AAV-5 integration is associated with viral replication protein binding and endonuclease sites. (A) Integrations per chromosome as a function of Rep binding sites per chromosome, as defined by GAGC dimers, adjusted for locus copy number. Simple linear regression and R² value results are shown. (B) Enrichment of AAV-5 integrations (black) and hot spots (gray) in Rep binding sites (GAGCx2) and endonuclease sites, displayed as relative frequency. Dashed line indicates expected frequency based on a random model. **, P < 0.001 (determined using a permutation test); +, enrichment that approaches infinite, given an estimated real value for graphical display (see Materials and Methods).

FIG 5

Discovery of a large AAV-5 consensus integration motif. (A) Sequence LOGO diagram of the 39-bp motif associated with AAV-5 integration hot spots. Stack height indicates information content, in bits, while letter size denotes the probability of the letter occurring in that position.
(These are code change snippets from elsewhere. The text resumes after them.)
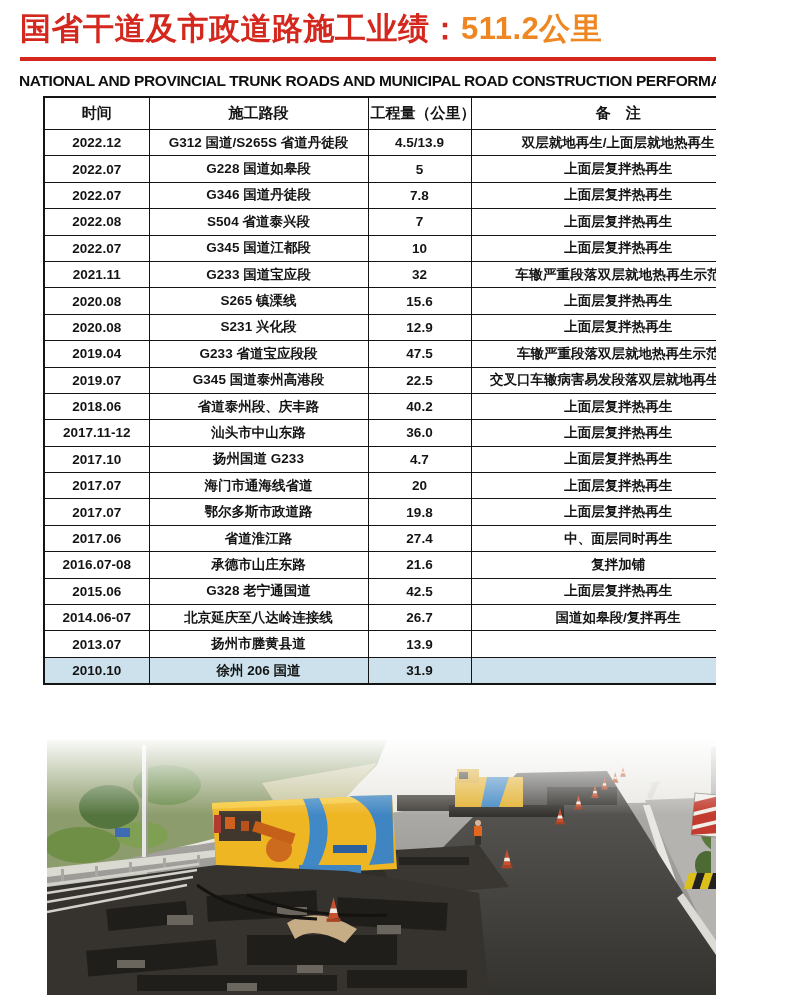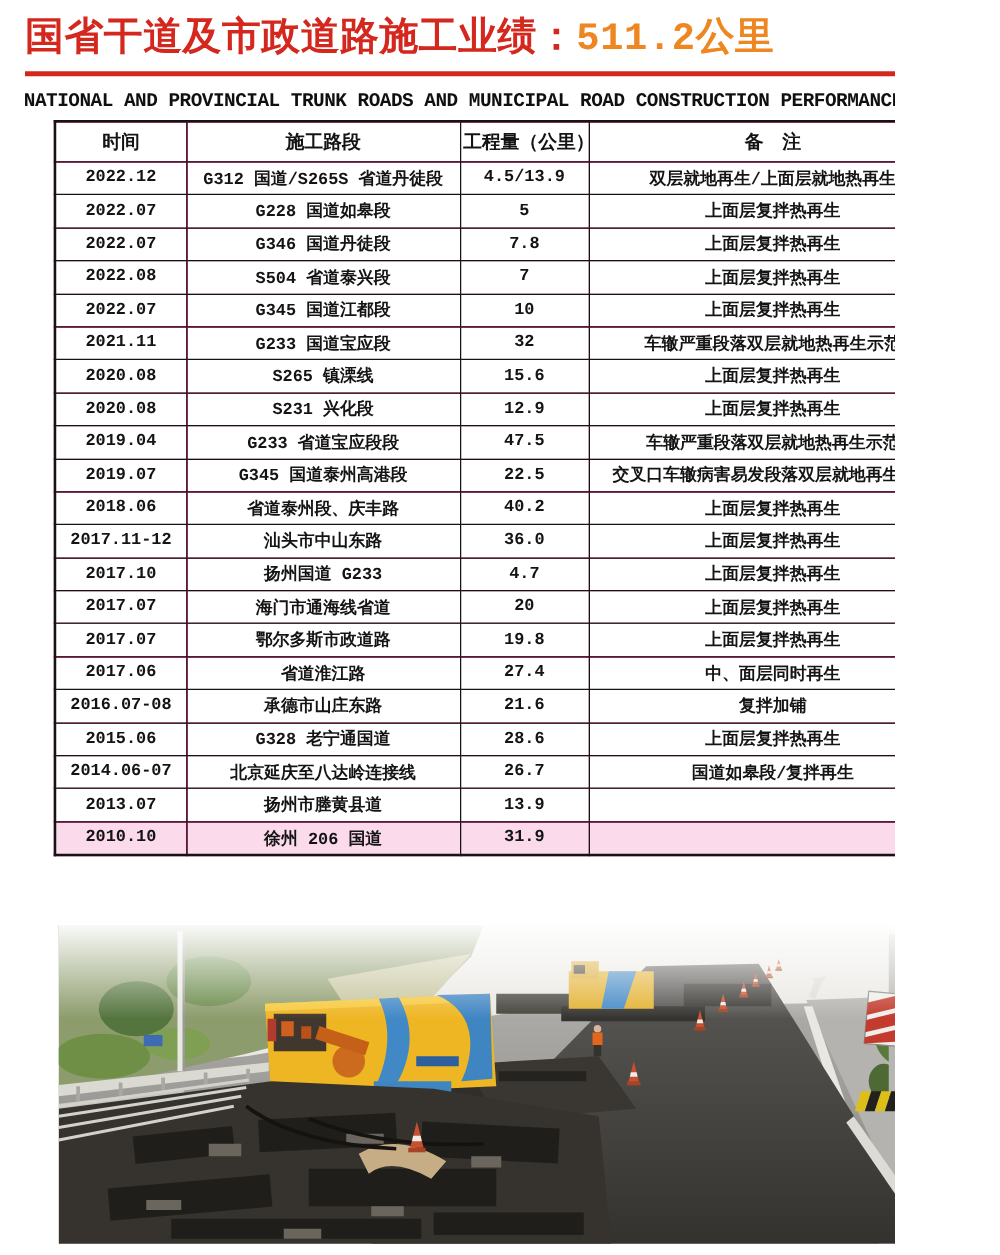--- a/index.html
+++ b/index.html
@@ -10,7 +10,7 @@
   html,body{margin:0;padding:0;background:#ffffff;}
   .page{
     position:relative;width:716px;height:1004px;background:#ffffff;overflow:hidden;
-    font-family:Liberation Mono, monospace;color:var(--ink);
+    font-family:Liberation Sans, sans-serif;color:var(--ink);
   }
   .title{
     position:absolute;left:20px;top:8px;font-size:31px;font-weight:bold;

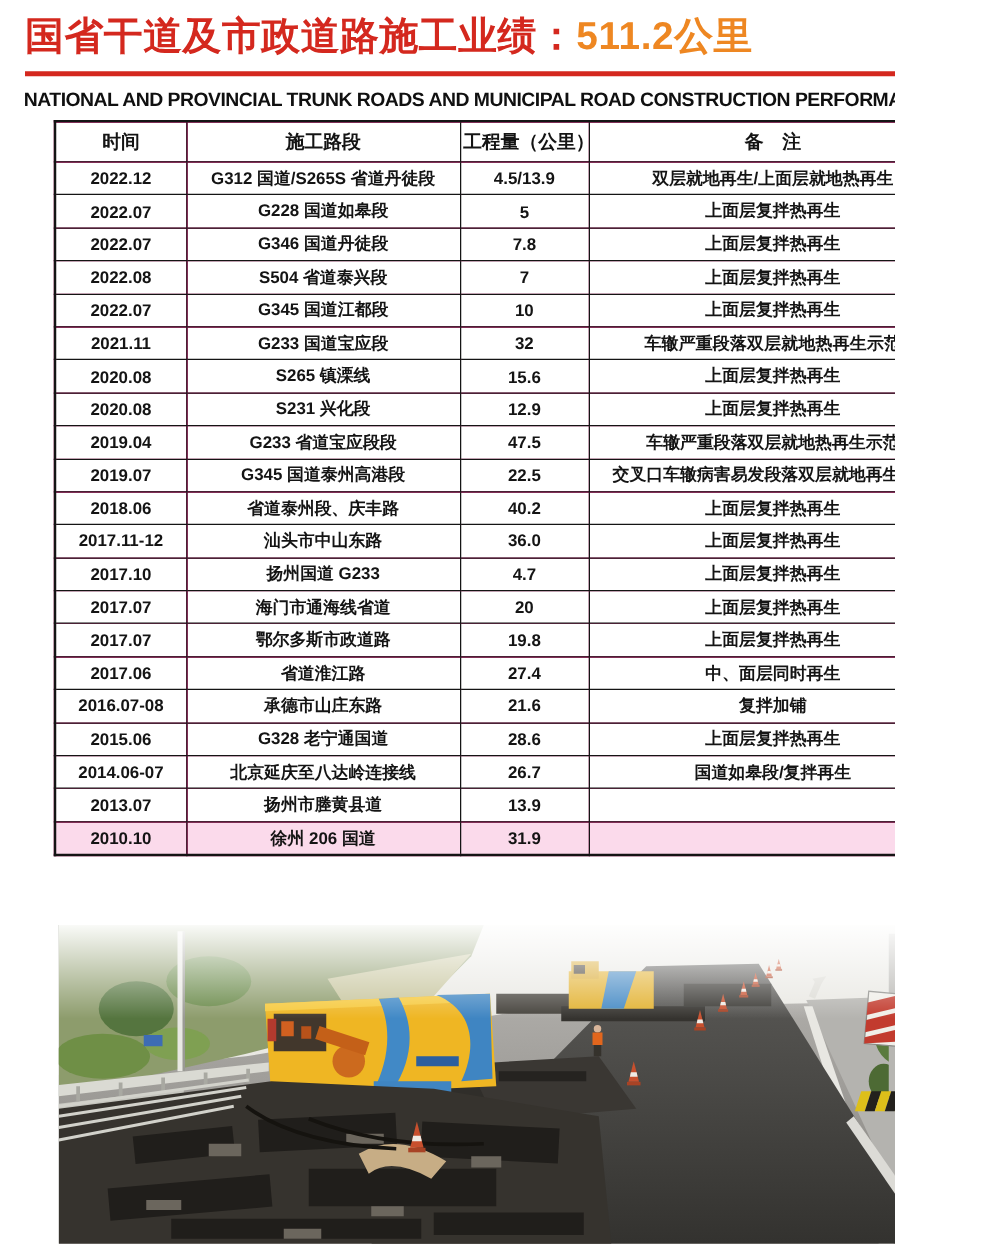--- a/index.html
+++ b/index.html
@@ -25,7 +25,7 @@
   table.perf{
     position:absolute;left:43px;top:96px;width:722px;
     border-collapse:collapse;table-layout:fixed;
-    border:2px solid var(--ink);background:#ec4899;z-index:2;
+    border:2px solid var(--ink);background:#0369a1;z-index:2;
   }
   .perf th,.perf td{
     border:1px solid var(--ink);text-align:center;vertical-align:middle;

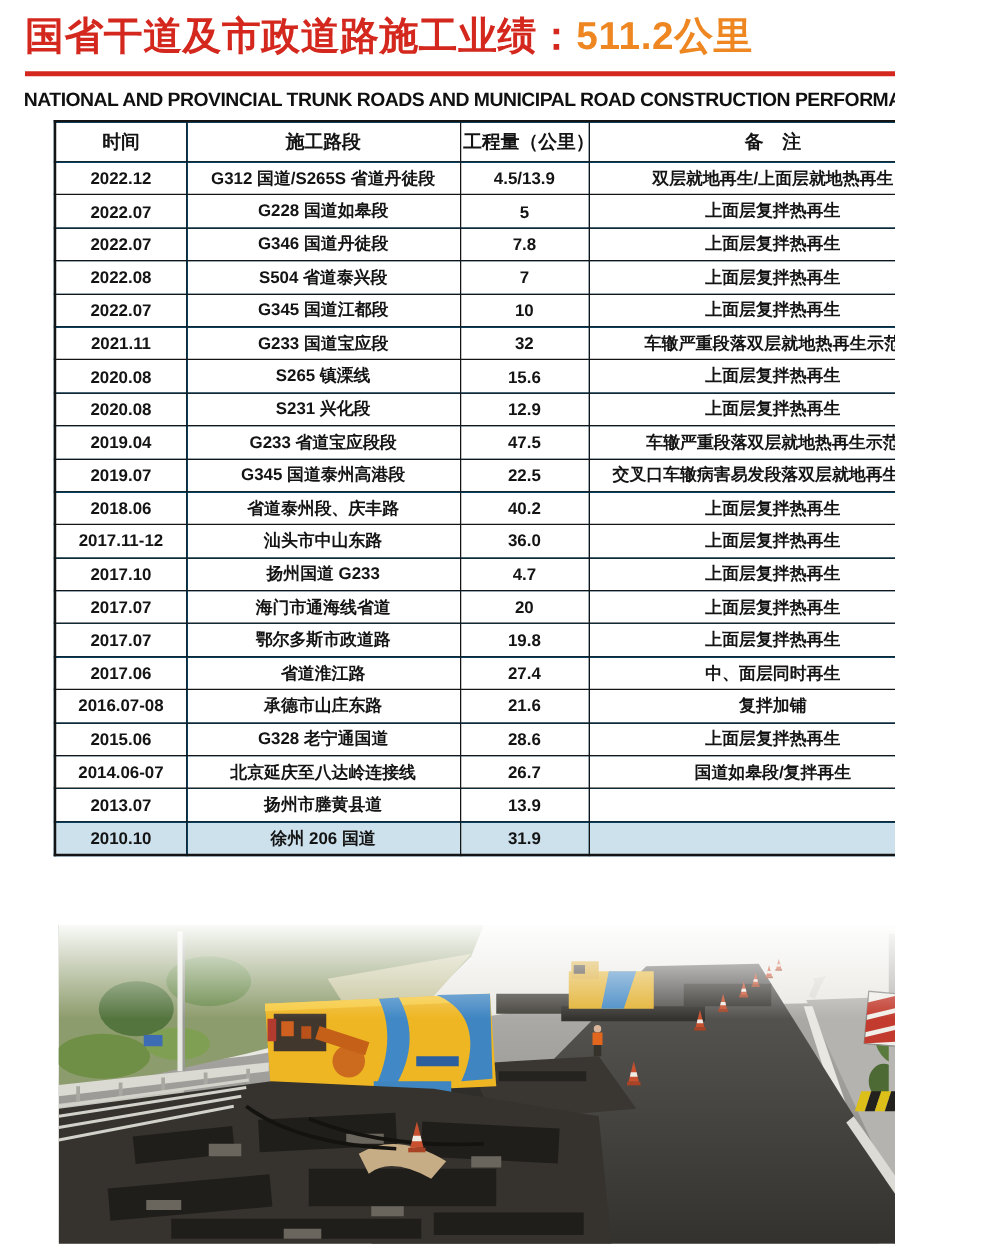--- a/index.html
+++ b/index.html
@@ -189,7 +189,7 @@
     <tr>
       <td class="c-date">2015.06</td>
       <td class="c-section">G328 老宁通国道</td>
-      <td class="c-qty">28.6</td>
+      <td class="c-qty">42.5</td>
       <td class="c-remark">上面层复拌热再生</td>
     </tr>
Labeled bars display apparent AAV-5 functional correlation. (B) The sequences of the top five supported AAV-5 integration motifs associated with hot spots. Sites are ranked by P value, as determined by the probability of a random sequence generating the same or higher match score. Labeled bars indicate apparent AAV-5 functional correlation. (C) Arrangement of AAV-5 integrations around consensus motif. All supporting loci are arranged with the beginning, nuclease cleavage site, of the consensus (gray arrow) at position zero, and associated integrations are displayed. The mean position of integrations is portrayed (gray circle) and the standard error of the mean (SEM) span is indicated (black bars). (D) Proposed Rep-mediated model of AAV-5 integration. (Diagram 1) Rep binding sites (gray arrows) and endonuclease sites (gray box) are present in the human genome. (Diagram 2) AAV-5 Rep proteins oligomerize, possibly into opposing ring structures, on the Rep binding sites. The helicase domains, linker domains, and DNA binding/endonuclease domains are depicted by red, orange, and yellow, respectively. (Diagram 3) The AAV-5 Rep complexes nick endonuclease-cleavable sites. Helicase activity is low, and complexes are unable to traverse substantial distances. Thus, the stalled complexes deliver AAV-5 genomes only to the immediate vicinity of endonuclease sites.